Знаменательно, что поэты и художники концептуализма, этой радикальнейшей русской версии постмодернизма, оказываются наиболее чувствительными к эстетике сентиментальности. Еще в конце 1980-х годов Дмитрий Александрович Пригов провозгласил поворот к «новой искренности»: от жестких концептуальных схем, пародирущих модели советской идеологии, – к лирическому освоению этих мертвых слоев бытия и сознания. Это новая искренность, поскольку она уже предполагает мертвой традиционную искренность, когда поэт вдохновенно отождествлялся со своим героем, – и вместе с тем преодолевает ту подчеркнутую отчужденность, безличность, цитатность, которая свойственна концептуализму. Новая искренность – это постцитатное творчество, когда из взаимоотношения авторского голоса и цитируемого материала рождается «мерцающая эстетика». Подобно мерцающей серьезности-иронии у Ерофеева («противо-ирония»), она выводит нас на уровень транс-лиризма, который одинаково чужд и модернистской, и постмодернистской эстетике.
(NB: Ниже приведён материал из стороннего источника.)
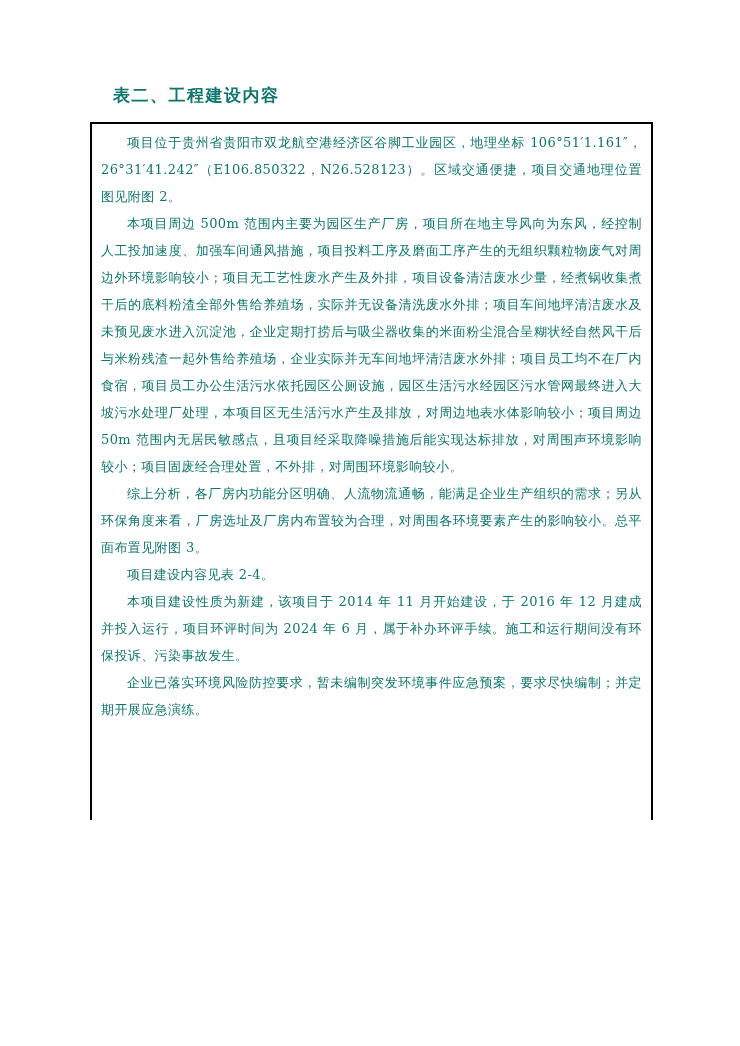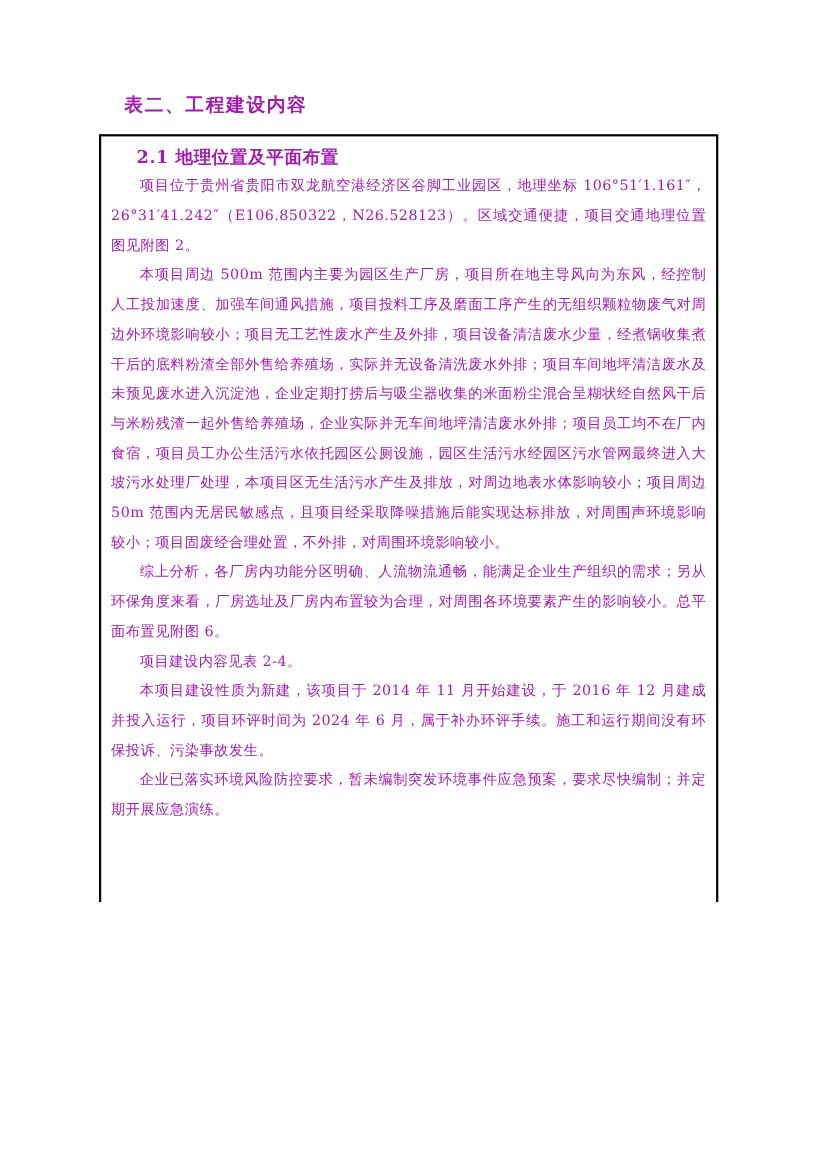--- a/index.html
+++ b/index.html
@@ -13,7 +13,7 @@
     height: 820px;
     background: #ffffff;
     font-family: "DejaVu Serif", "Liberation Serif", serif;
-    color: #a21caf;
+    color: #0f766e;
     overflow: hidden;
   }
   .doc-title {

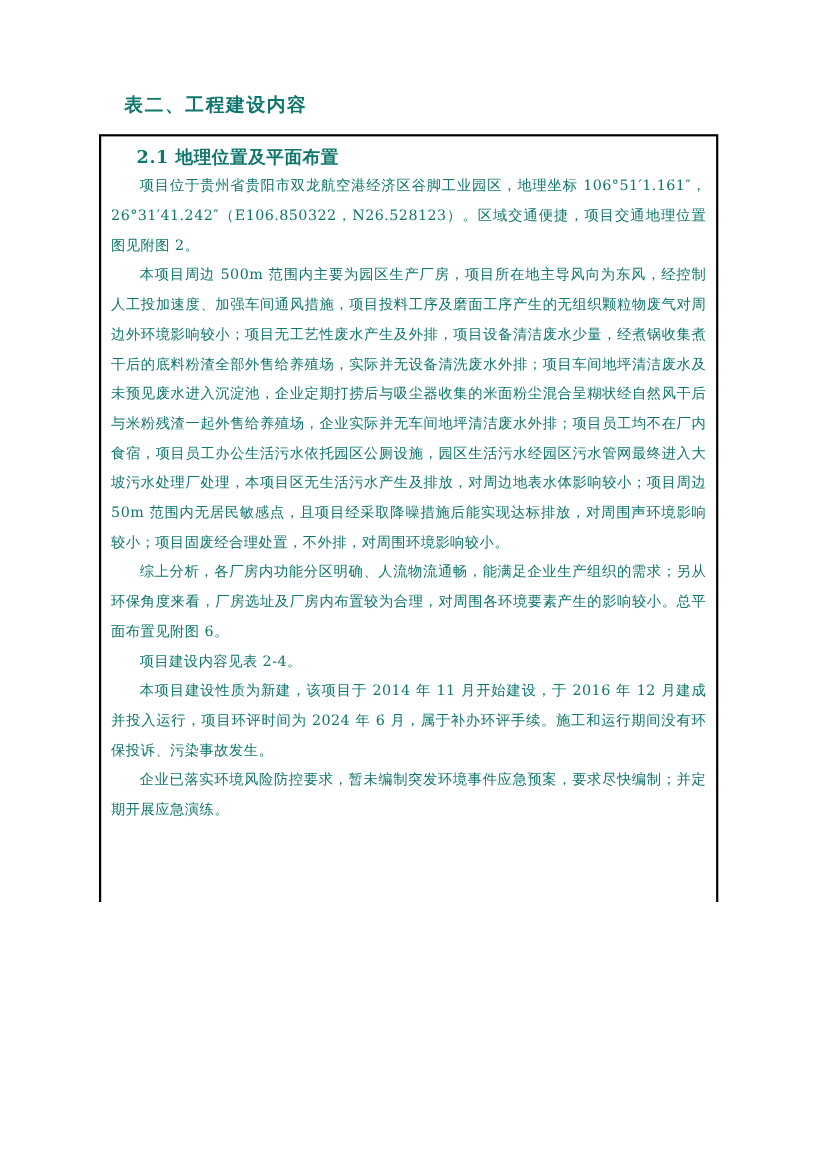--- a/index.html
+++ b/index.html
@@ -70,7 +70,6 @@
 
   <div class="content-box">
 
-    <div class="sec-heading">2.1 地理位置及平面布置</div>
 
     <p class="para">项目位于贵州省贵阳市双龙航空港经济区谷脚工业园区，地理坐标 106°51′1.161″， 26°31′41.242″（E106.850322，N26.528123）。区域交通便捷，项目交通地理位置图见附图 2。</p>
 

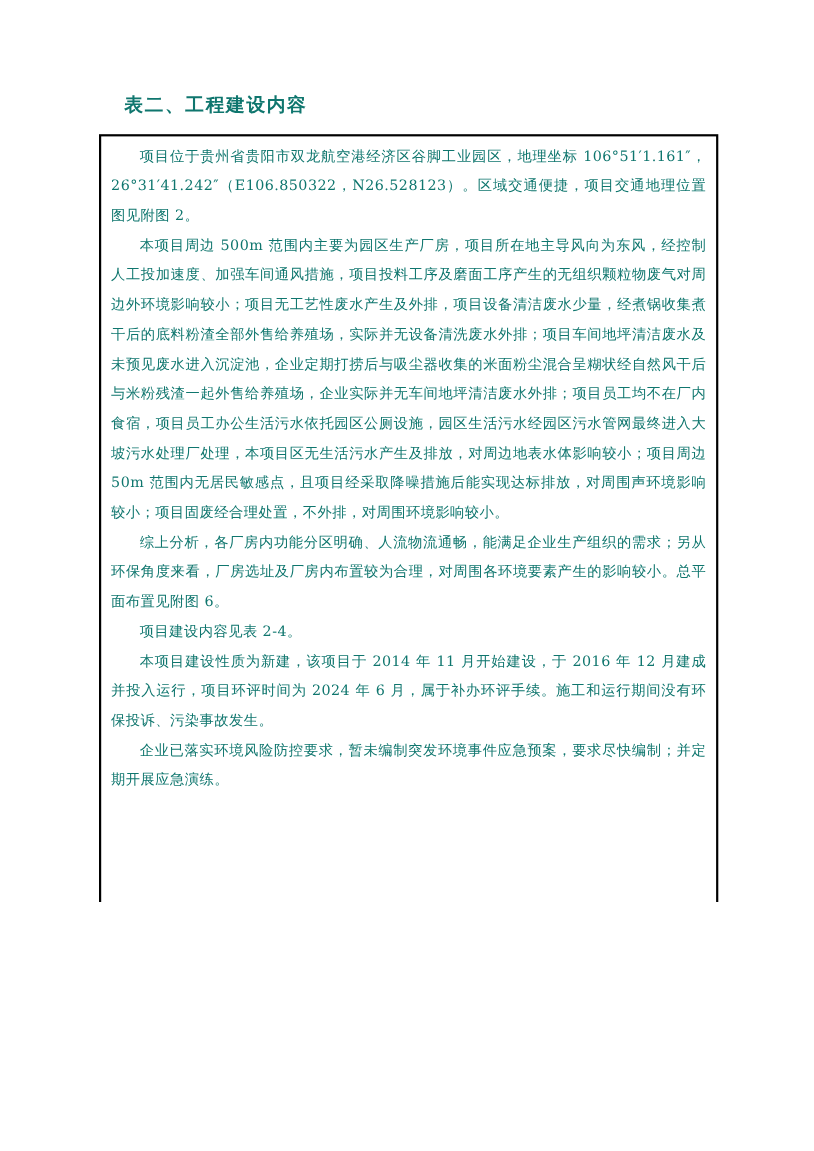--- a/index.html
+++ b/index.html
@@ -75,7 +75,7 @@
 
     <p class="para">本项目周边 500m 范围内主要为园区生产厂房，项目所在地主导风向为东风，经控制人工投加速度、加强车间通风措施，项目投料工序及磨面工序产生的无组织颗粒物废气对周边外环境影响较小；项目无工艺性废水产生及外排，项目设备清洁废水少量，经煮锅收集煮干后的底料粉渣全部外售给养殖场，实际并无设备清洗废水外排；项目车间地坪清洁废水及未预见废水进入沉淀池，企业定期打捞后与吸尘器收集的米面粉尘混合呈糊状经自然风干后与米粉残渣一起外售给养殖场，企业实际并无车间地坪清洁废水外排；项目员工均不在厂内食宿，项目员工办公生活污水依托园区公厕设施，园区生活污水经园区污水管网最终进入大坡污水处理厂处理，本项目区无生活污水产生及排放，对周边地表水体影响较小；项目周边 50m 范围内无居民敏感点，且项目经采取降噪措施后能实现达标排放，对周围声环境影响较小；项目固废经合理处置，不外排，对周围环境影响较小。</p>
 
-    <p class="para">综上分析，各厂房内功能分区明确、人流物流通畅，能满足企业生产组织的需求；另从环保角度来看，厂房选址及厂房内布置较为合理，对周围各环境要素产生的影响较小。总平面布置见附图 6。</p>
+    <p class="para">综上分析，各厂房内功能分区明确、人流物流通畅，能满足企业生产组织的需求；另从环保角度来看，厂房选址及厂房内布置较为合理，对周围各环境要素产生的影响较小。总平面布置见附图 3。</p>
Эта «пост-постмодернистская», неосентиментальная эстетика определяется не искренностью автора и не цитатностью стиля, но именно взаимодействием того и другого, с ускользающей гранью их различия, так что и вполне искреннее высказывание воспринимается как тонкая цитатная подделка, а расхожая цитата звучит как пронзительное лирическое признание.